(Exercise prompt): Please report how many lines in the records below contain the word "BAGNO", giving only that number.

[Records excerpted from a collection]
▼▼▼
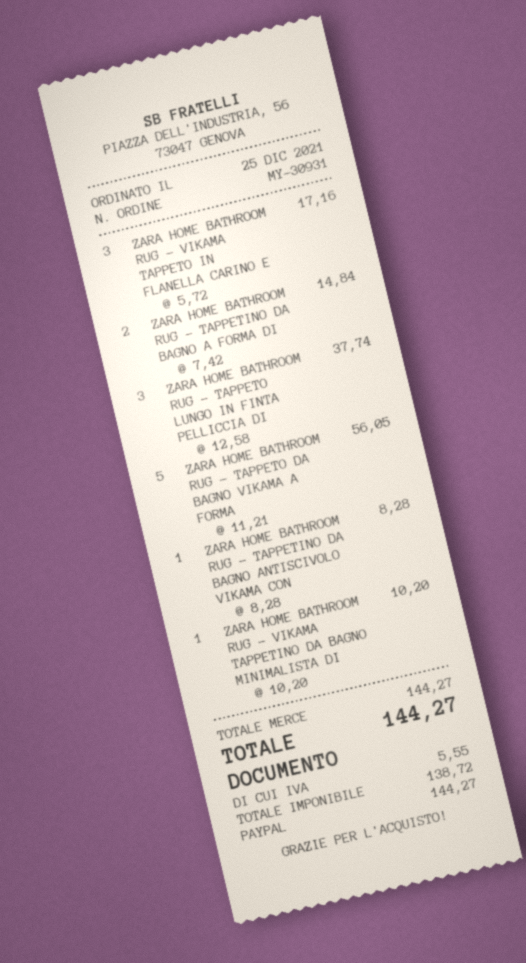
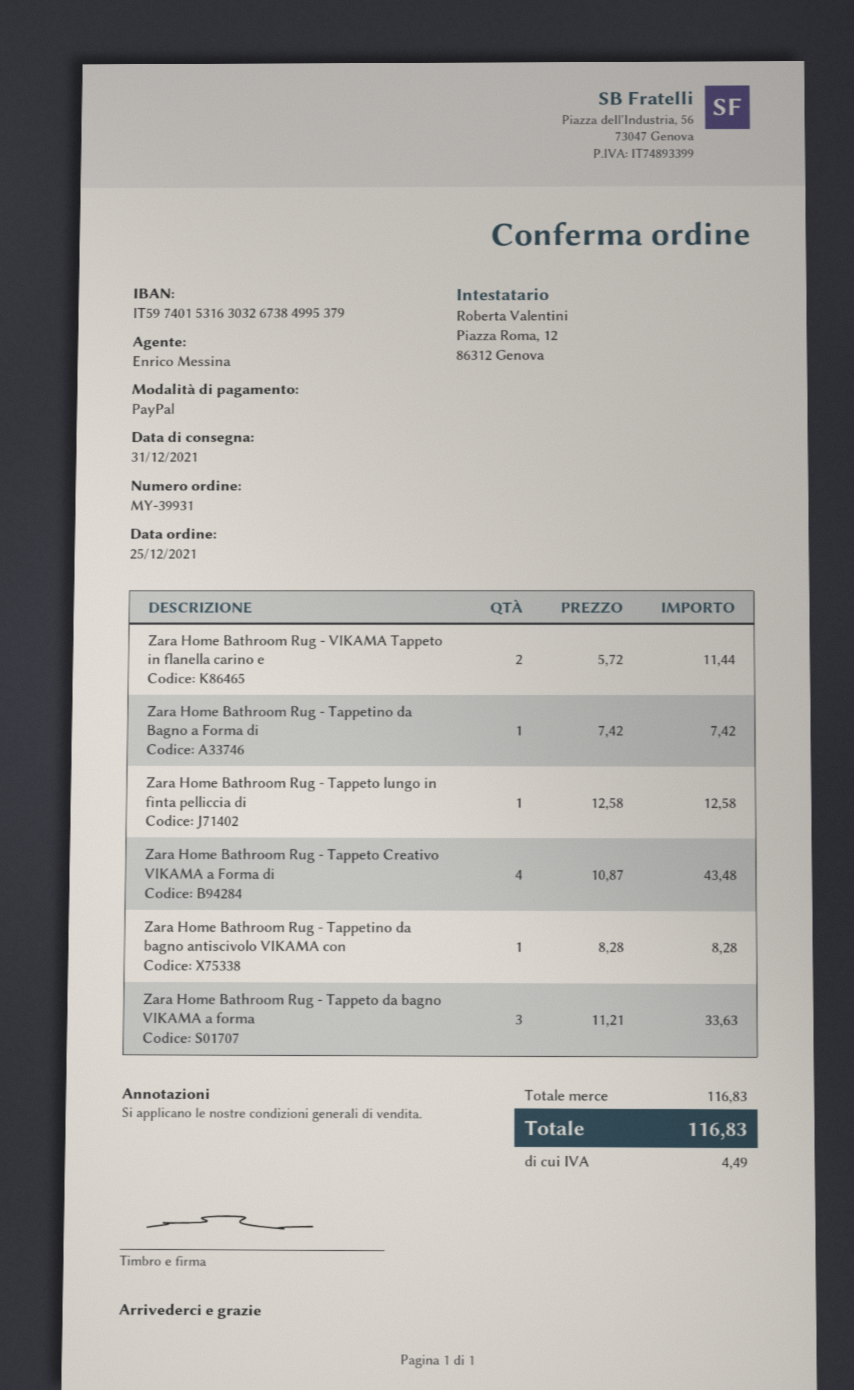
order number: MY-30931 -> MY-39931
ZARA HOME BATHROOM RUG - VIKAMA TAPPETO IN FLANELLA CARINO E: 3 x 5.72 = 17.16 -> 2 x 5.72 = 11.44
ZARA HOME BATHROOM RUG - TAPPETINO DA BAGNO A FORMA DI: 2 x 7.42 = 14.84 -> 1 x 7.42 = 7.42
ZARA HOME BATHROOM RUG - TAPPETO LUNGO IN FINTA PELLICCIA DI: 3 x 12.58 = 37.74 -> 1 x 12.58 = 12.58
ZARA HOME BATHROOM RUG - TAPPETO DA BAGNO VIKAMA A FORMA: 5 x 11.21 = 56.05 -> 3 x 11.21 = 33.63
ZARA HOME BATHROOM RUG - VIKAMA TAPPETINO DA BAGNO MINIMALISTA DI: 1 x 10.20 = 10.20 -> none
Zara Home Bathroom Rug - Tappeto Creativo VIKAMA a Forma di: none -> 4 x 10.87 = 43.48
subtotal: 144.27 -> 116.83
tax: 5.55 -> 4.49
total: 144.27 -> 116.83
▲▲▲
(Finished task): 3